If any new Jar binary package adding in your PR, please add License Notice according
New License Guide
If necessary, please update the documentation to describe the new feature. https://github.com/apache/seatunnel/tree/dev/docs
If necessary, please update incompatible-changes.md to describe the incompatibility caused by this PR.
If you are contributing the connector code, please check that the following files are updated:
1. Update plugin-mapping.properties and add new connector information in it
2. Update the pom file of seatunnel-dist
3. Add ci label in label-scope-conf
4. Add e2e testcase in seatunnel-e2e
5. Update connector plugin_config

… clears pendingCheckpoints (apache#10655)

chl-wxp · 2026-04-03T15:56:59Z

+     * {@code abortCheckpointTimeoutFutureWhenIsCompleted()}, so no NPE is thrown.
+     */
+    @Test
+    @DisabledOnOs(OS.WINDOWS)


Why is it disabled on the Windows system?

Under the Windows system, this test method will throw a FileNotFoundException because HADOOP_HOME is not found. This bug fix only added an if condition and has nothing to do with the environment, so I disabled Windows. If necessary, I can add support for the Windows system.

DanielLeens

I think this patch fixes the NPE symptom, but it still leaves the failure path in an inconsistent state.

notifyCompleted() catches internal failures and calls handleCoordinatorError() (CheckpointCoordinator.java:372-393), which already:

updates the coordinator status to FAILED
clears pendingCheckpoints
resets pendingCounter to 0
shuts the coordinator down via cleanPendingCheckpoint() (CheckpointCoordinator.java:860-893)

After control returns to completePendingCheckpoint(), the method still continues with the normal completion flow (CheckpointCoordinator.java:1004-1019).

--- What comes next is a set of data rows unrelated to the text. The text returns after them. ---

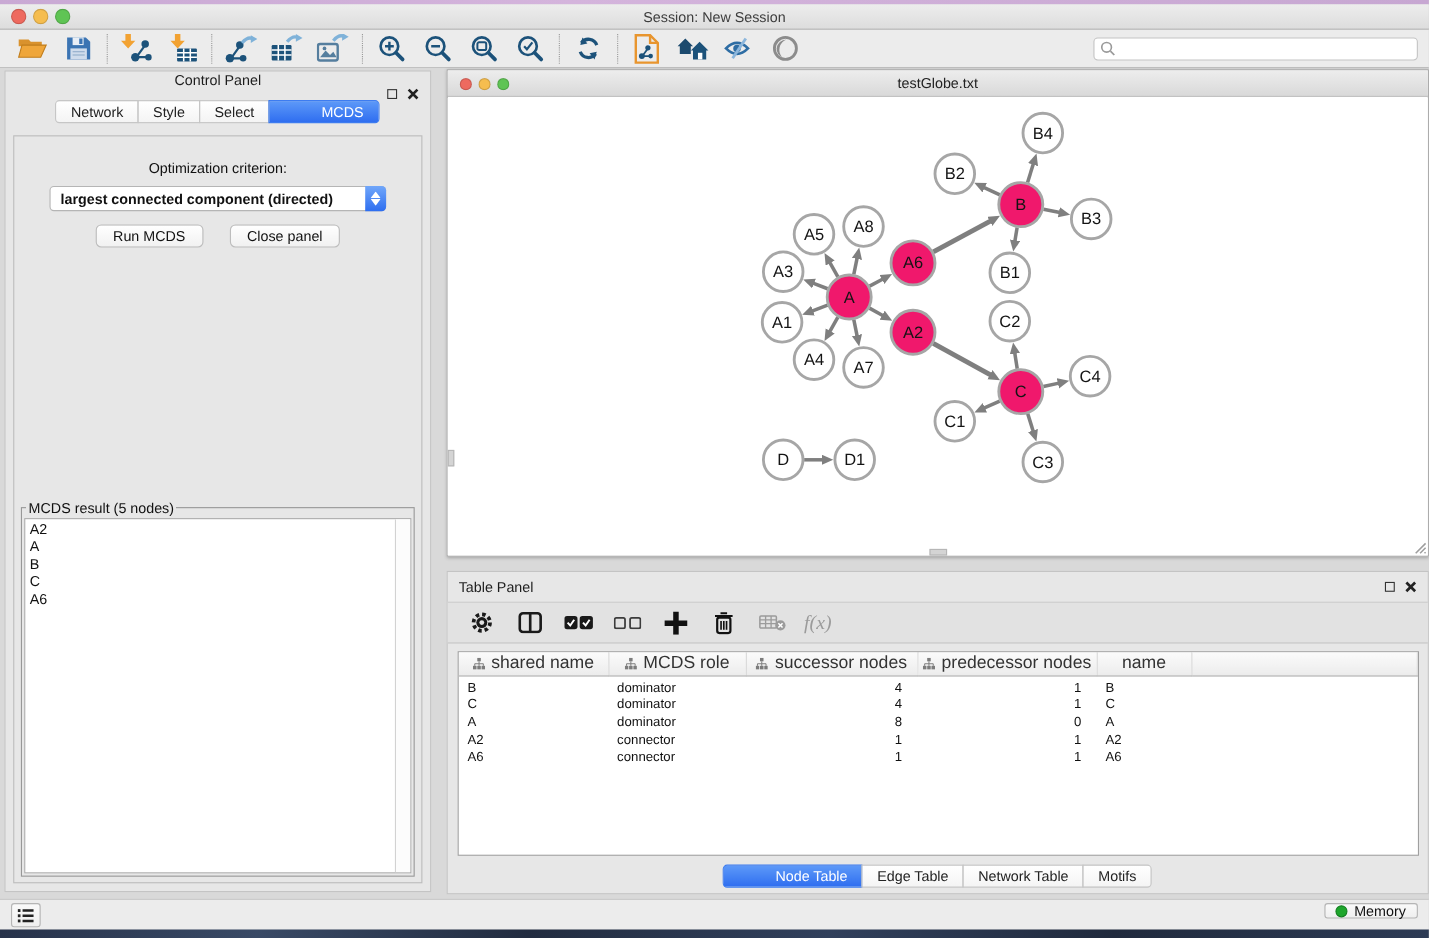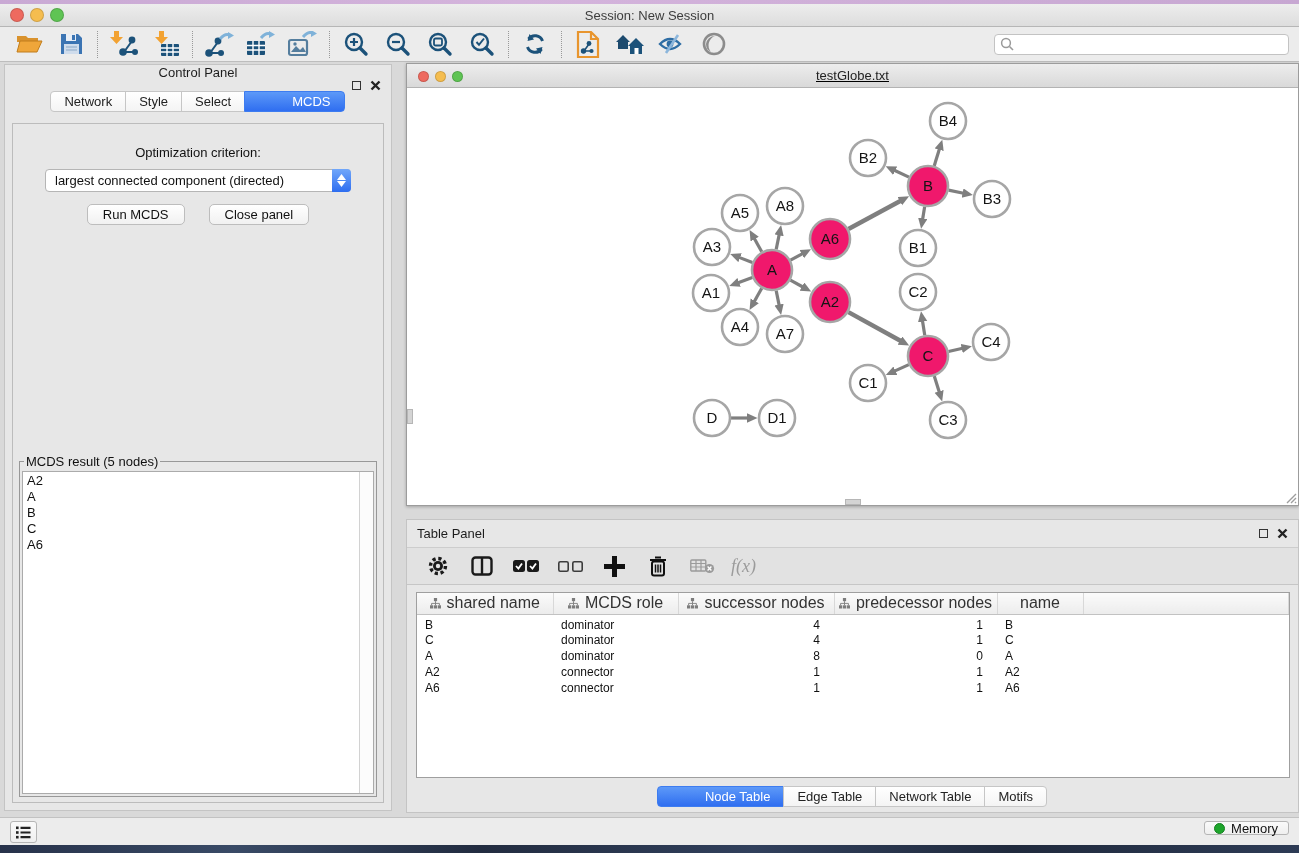--- a/index.html
+++ b/index.html
@@ -27,33 +27,33 @@
   .cp-header { height:26px; display:flex; align-items:center; padding:0 10px; font-size:13px; color:#1d1d1d;flex-direction:column; }
   .panel-icons { margin-left:auto; display:flex; gap:9px; align-items:center; }
   .float-box { width:9px; height:9px; border:1.5px solid #333; display:inline-block; }
   .cp-tabs { display:flex; justify-content:center; }
   .seg-tab { height:21px; line-height:19px; padding:0 13px; font-size:13px; color:#222; background:linear-gradient(#ffffff,#f4f4f4); border:1px solid #c6c6c6; margin-left:-1px; cursor:default; }
   .seg-tab:first-child { border-radius:4px 0 0 4px; }
   .seg-tab:last-child { border-radius:0 4px 4px 0; }
   .seg-tab.active { background:linear-gradient(#5d99f8,#2f6ef0); border-color:#3d7cf0; color:#fff;padding-left:47px; }
   .cp-body { position:absolute; top:58px; left:7px; right:7px; bottom:7px; border:1px solid #bcbcbc; background:#e7e7e7; position:absolute; }
   .opt-label { text-align:center; margin-top:21px; font-size:13px; color:#111; }
-  .dropdown { margin:9px auto 0; width:306px; height:23px; background:#fff; border:1px solid #b5b5b5; border-radius:4px; position:relative; font-size:13px; line-height:21px; padding-left:9px; color:#111; }
+  .dropdown { margin:9px auto 0; width:306px; height:23px; background:#fff; border:1px solid #b5b5b5; border-radius:4px; position:relative; font-size:13px; line-height:21px; padding-left:9px; color:#111;font-weight:bold; }
   .dd-btn { position:absolute; right:-1px; top:-1px; width:19px; height:23px; border-radius:0 4px 4px 0; background:linear-gradient(#71a7fa,#2e6ef0); display:flex; flex-direction:column; align-items:center; justify-content:center; gap:1px; }
   .btn-row { display:flex; justify-content:center; gap:24px; margin-top:12px; }
   .mac-btn { height:21px; padding:0 15px; font-size:13px; color:#111; background:linear-gradient(#ffffff,#f1f1f1); border:1px solid #bdbdbd; border-radius:5px; cursor:default; }
   .mcds-fieldset { position:absolute; top:330px; left:6px; right:6px; bottom:5px; border:1px solid #989898; padding:2px; }
   .mcds-fieldset legend { font-size:13px; color:#111; padding:0 2px; margin-left:2px; }
   .listbox { width:100%; height:100%; background:#fff; border:1px solid #ababab; font-size:13px; color:#111; padding:1px 4px; position:relative; overflow:hidden; }
   .listbox .li { line-height:16px; }
   .lb-scroll { position:absolute; top:0; right:0; bottom:0; width:14px; background:#fcfcfc; border-left:1px solid #d2d2d2; }
 
   
   .network-window { position:absolute; left:406px; top:1px; width:893px; height:443px; border:1px solid #9c9c9c; background:#fff; box-shadow:0 1px 3px rgba(0,0,0,.25); }
-  .nw-titlebar { height:24px; background:linear-gradient(#ededed,#d9d9d9); border-bottom:1px solid #b3b3b3; position:relative;text-decoration:underline; }
+  .nw-titlebar { height:24px; background:linear-gradient(#ededed,#d9d9d9); border-bottom:1px solid #b3b3b3; position:relative; }
   .ntl { position:absolute; top:7px; width:11px; height:11px; border-radius:50%; border:1px solid rgba(0,0,0,.15); }
   .ntl.red{left:11px;background:#ee6a5f}.ntl.yellow{left:28px;background:#f5bd4f}.ntl.green{left:45px;background:#5fc454}
   .nw-title { text-align:center; line-height:24px; font-size:13px; color:#222; }
   .nw-canvas { position:absolute; top:25px; left:0; right:0; bottom:0; background:#fff; }
   .nw-canvas svg { display:block; }
   .scroll-thumb-left { position:absolute; left:0; top:320px; width:6px; height:15px; background:#d4d4d4; border:1px solid #b6b6b6; }
   .scroll-thumb-bottom { position:absolute; left:438px; bottom:0; width:16px; height:6px; background:#d4d4d4; border:1px solid #b6b6b6; }
   .grip { position:absolute; right:1px; bottom:1px; }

That means:

pendingCounter.decrementAndGet() now runs after the cleanup path has already reset the counter
for final checkpoints, isCompleted() can still become true and overwrite the failure path with FINISHED / SUSPEND

So the null-check removes one crash, but the coordinator can still report a completed final checkpoint after notifyCompleted() has already failed.

I think we need an early exit once notifyCompleted() has triggered cleanup, for example by returning immediately when the coordinator is already failed/shutdown, or by making notifyCompleted() propagate a failure signal back to completePendingCheckpoint().

hyboll · 2026-04-05T13:13:38Z

I think this patch fixes the NPE symptom, but it still leaves the failure path in an inconsistent state.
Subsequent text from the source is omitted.